Heuschnupfen schonend mit Homöopathie behandeln

Heuschnupfen: Symptome und Pollenflugzeit

Heuschnupfen (medizinisch: allergische Rhinitis) äußert sich in Form von vielfältigen, individuell unterschiedlichen Symptomen. Die auftretenden Beschwerden von Patienten, die an saisonalem allergischen Schnupfen oder aber ganzjährigem allergischen Schnupfen (perenniale allergische Rhinitis) leiden, reichen von einer laufenden Nase bis hin zu Asthma. Betroffen sind vor allem die oberen Atemwege.
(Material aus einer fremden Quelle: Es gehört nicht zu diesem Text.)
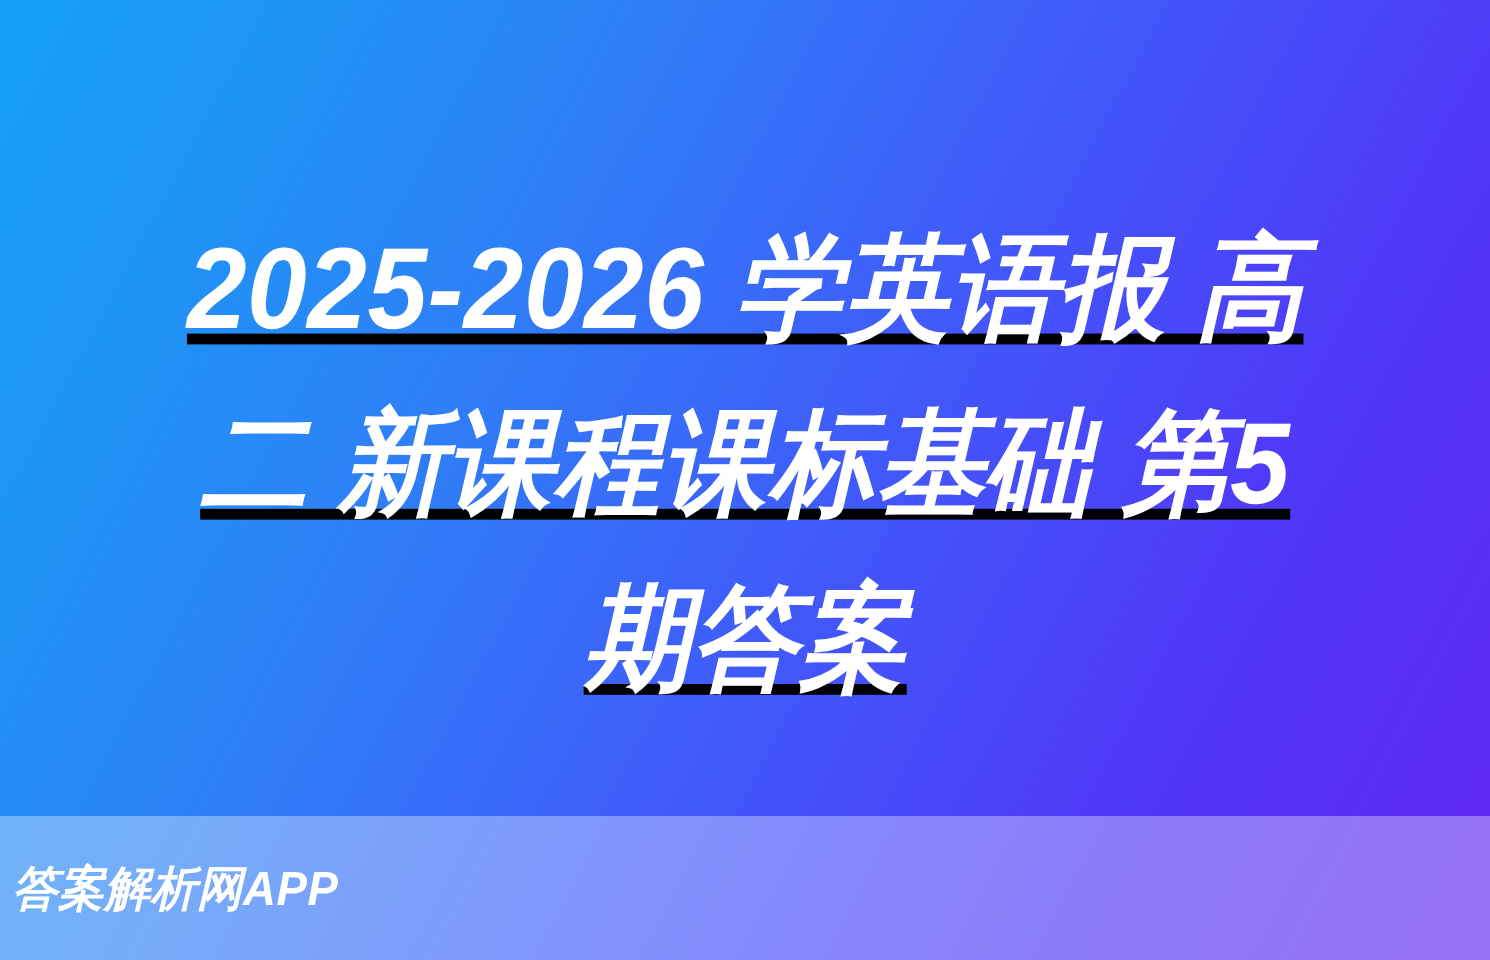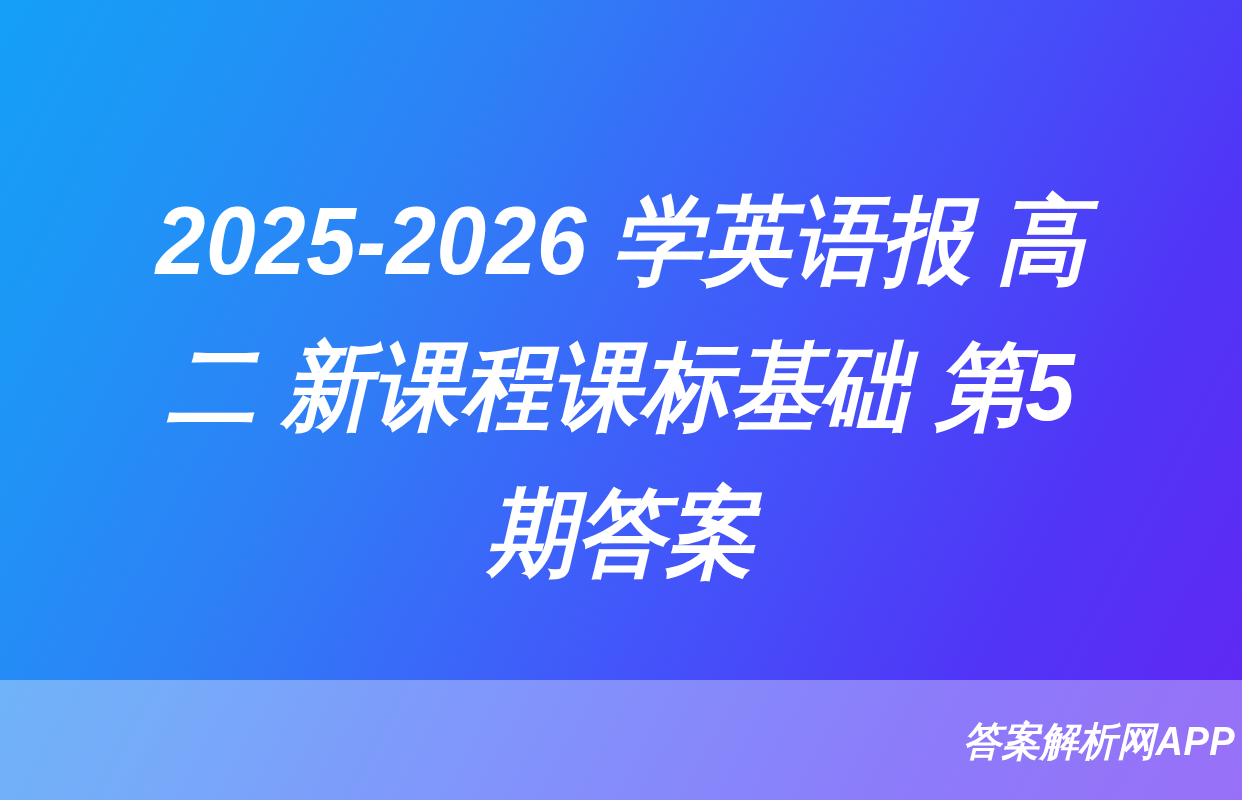--- a/index.html
+++ b/index.html
@@ -37,20 +37,21 @@
     left: 0;
     right: 0;
     top: 168px;
     height: 470px;
     display: flex;
     flex-direction: column;
     align-items: center;
     justify-content: flex-start;
     padding: 0 30px;
     box-sizing: border-box;
+    text-decoration: underline;
   }
 
   .title-line {
     display: block;
     width: 100%;
     text-align: center;
     color: #ffffff;
     font-size: 96px;
     line-height: 146px;
     font-weight: 700;
@@ -77,21 +78,21 @@
   }
 
   #footer-band-inner {
     position: absolute;
     left: 3px;
     right: 0;
     top: 2px;
     bottom: 0;
     display: flex;
     align-items: center;
-    justify-content: flex-end;
+    justify-content: flex-start;
   }
 
   #watermark {
     color: #ffffff;
     font-size: 40px;
     font-weight: 700;
     font-style: italic;
     letter-spacing: 0.5px;
     line-height: 1;
     white-space: nowrap;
Die typischen Heuschnupfen-Symptome:

  • eine verstopfte oder triefende Nase (Fließschnupfen)
  • erschwerte Atmung
  • heftiges und langanhaltendes Niesen bzw. Niesanfälle
  • Juckreiz
  • Bindehautentzündungen
  • tränendes oder juckendes Auge
  • Müdigkeit
  • allergisches Asthma

Die Heuschnupfen-Saison beginnt je nach Pollen im zeitigen Frühjahr und dauert bis in den Winter an. Erste Frühblüher, die allergische Erkrankungen auslösen können, sind z. B. Birke, Haselnuss, Weide sowie Erle. Gegen Sommer kommen weitere Pollen hinzu: Linde, Eiche, Kiefer, Gräser, Gerste, Spitzwegerich, Goldrute, Gänsefuß, Beifuß u.v.m. Wohl fast jeder fünfte Mensch ist heute an allergischem Schnupfen erkrankt. Laut Studien sind 15–20 Prozent der Gesamtbevölkerung von dieser Allergie betroffen.